Guns didn’t scare me because I respected them. I was taught early that they are not toys and drilled on how to use and store them safely. I’ve done that as a father to two sons of my own, both now grown, when they were old enough to hunt and own a shotgun.
When I was young, gun-owners’ organizations devoted more time and resources to shooter education than to lobbying for essentially unrestricted, universal access to even the deadliest war weapons.
Now, with the modern Republican Party as the gun lobby’s groveling footman, even modest, common sense gun safety legislation is shredder fodder when GOP lawmakers get their hands on it.
It’s happening now in the Virginia General Assembly.
As the Mercury reported this week, legislation that would require households in which children reside to safely store their firearms is dying before Republican-dominated committees in the House.
The bill by Del. Marcus Simon, D-Fairfax, was a sensible response to a 6-year-old boy who allegedly took a legally purchased 9 mm handgun from his home and shot his teacher in an elementary school classroom in Newport News. A similar bill that passed the Senate likely faces the same fate in the House.

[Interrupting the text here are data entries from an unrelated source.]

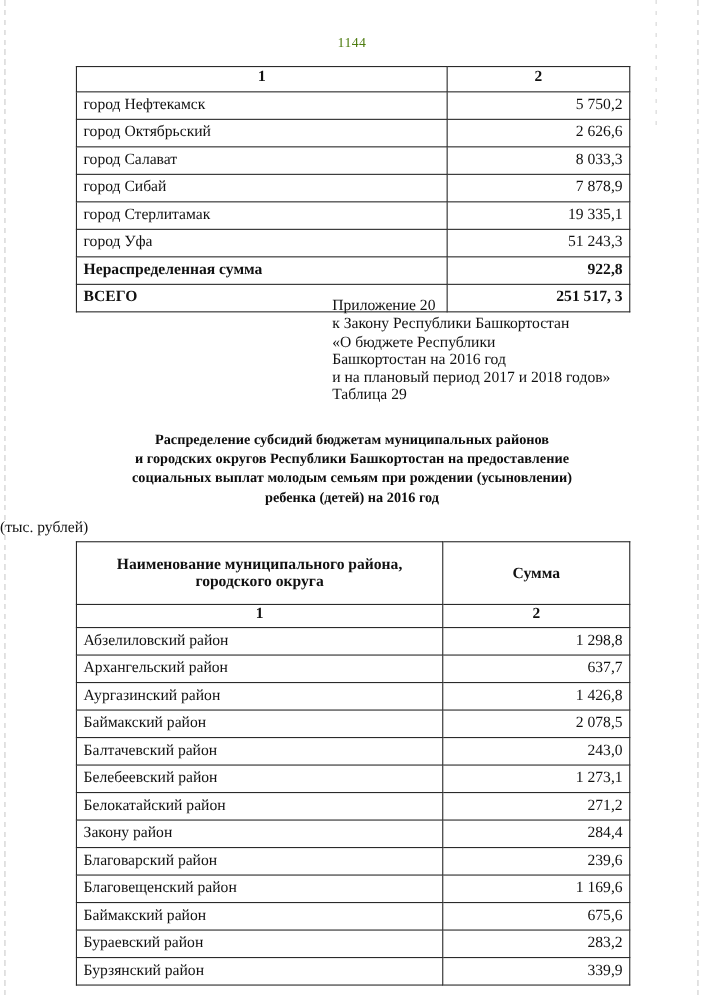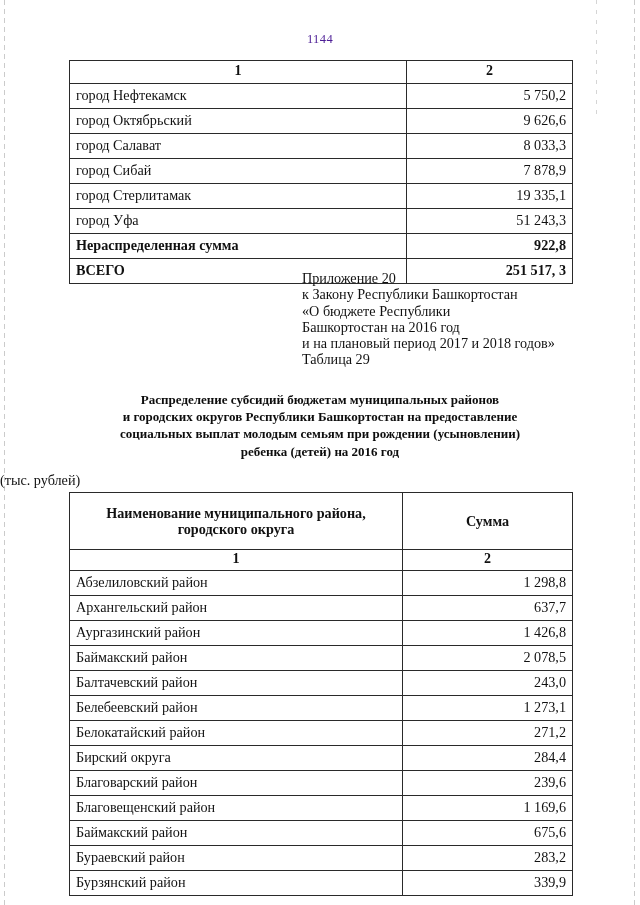--- a/index.html
+++ b/index.html
@@ -56,21 +56,21 @@
   }
 
   .page-number {
     position: absolute;
     top: 32px;
     left: 0;
     width: 640px;
     text-align: center;
     font-size: 12.5px;
     letter-spacing: 0.4px;
-    color: #4c1d95;
+    color: #4d7c0f;
   }
 
   
   table.doc-table {
     position: absolute;
     border-collapse: collapse;
     table-layout: fixed;
     font-size: 14.2px;
     color: #111111;
   }
@@ -161,21 +161,21 @@
       <tr class="hdr">
         <td class="numhdr">1</td>
         <td class="numhdr" style="width:153px;">2</td>
       </tr>
       <tr>
         <td class="col-name">город Нефтекамск</td>
         <td class="col-value">5 750,2</td>
       </tr>
       <tr>
         <td class="col-name">город Октябрьский</td>
-        <td class="col-value">9 626,6</td>
+        <td class="col-value">2 626,6</td>
       </tr>
       <tr>
         <td class="col-name">город Салават</td>
         <td class="col-value">8 033,3</td>
       </tr>
       <tr>
         <td class="col-name">город Сибай</td>
         <td class="col-value">7 878,9</td>
       </tr>
       <tr>
@@ -244,21 +244,21 @@
       </tr>
       <tr>
         <td class="col-name">Белебеевский район</td>
         <td class="col-value">1 273,1</td>
       </tr>
       <tr>
         <td class="col-name">Белокатайский район</td>
         <td class="col-value">271,2</td>
       </tr>
       <tr>
-        <td class="col-name">Бирский округа</td>
+        <td class="col-name">Закону район</td>
         <td class="col-value">284,4</td>
       </tr>
       <tr>
         <td class="col-name">Благоварский район</td>
         <td class="col-value">239,6</td>
       </tr>
       <tr>
         <td class="col-name">Благовещенский район</td>
         <td class="col-value">1 169,6</td>
       </tr>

We can speculate all day about why Newport News school officials didn’t find the gun despite multiple warnings that the child had it in his possession at school. A lawsuit the wounded teacher, Abigail Zwerner, plans to file against the school district is likely to yield some damning answers. The child is too young to prosecute. No charges have been brought against his parents.
Beyond speculation, however, is that if a child so young could get his hands on the weapon, take it to school and shoot someone, it was not secured.
There are more guns in America than there are Americans to shoot them, but there’s far less accountability. Efforts to compel some accountability get buried in absurd rhetoric that casts “good, law-abiding and responsible gun owners” as victims.
They’re not victims; they’re heroes, and they have nothing to fear from these bills. My father, granddad and uncle were imminently responsible gun owners who would bristle at such implied victimhood.
The only people who should fear this legislation are adults who can’t – or won’t – keep their weapons out of small children’s hands.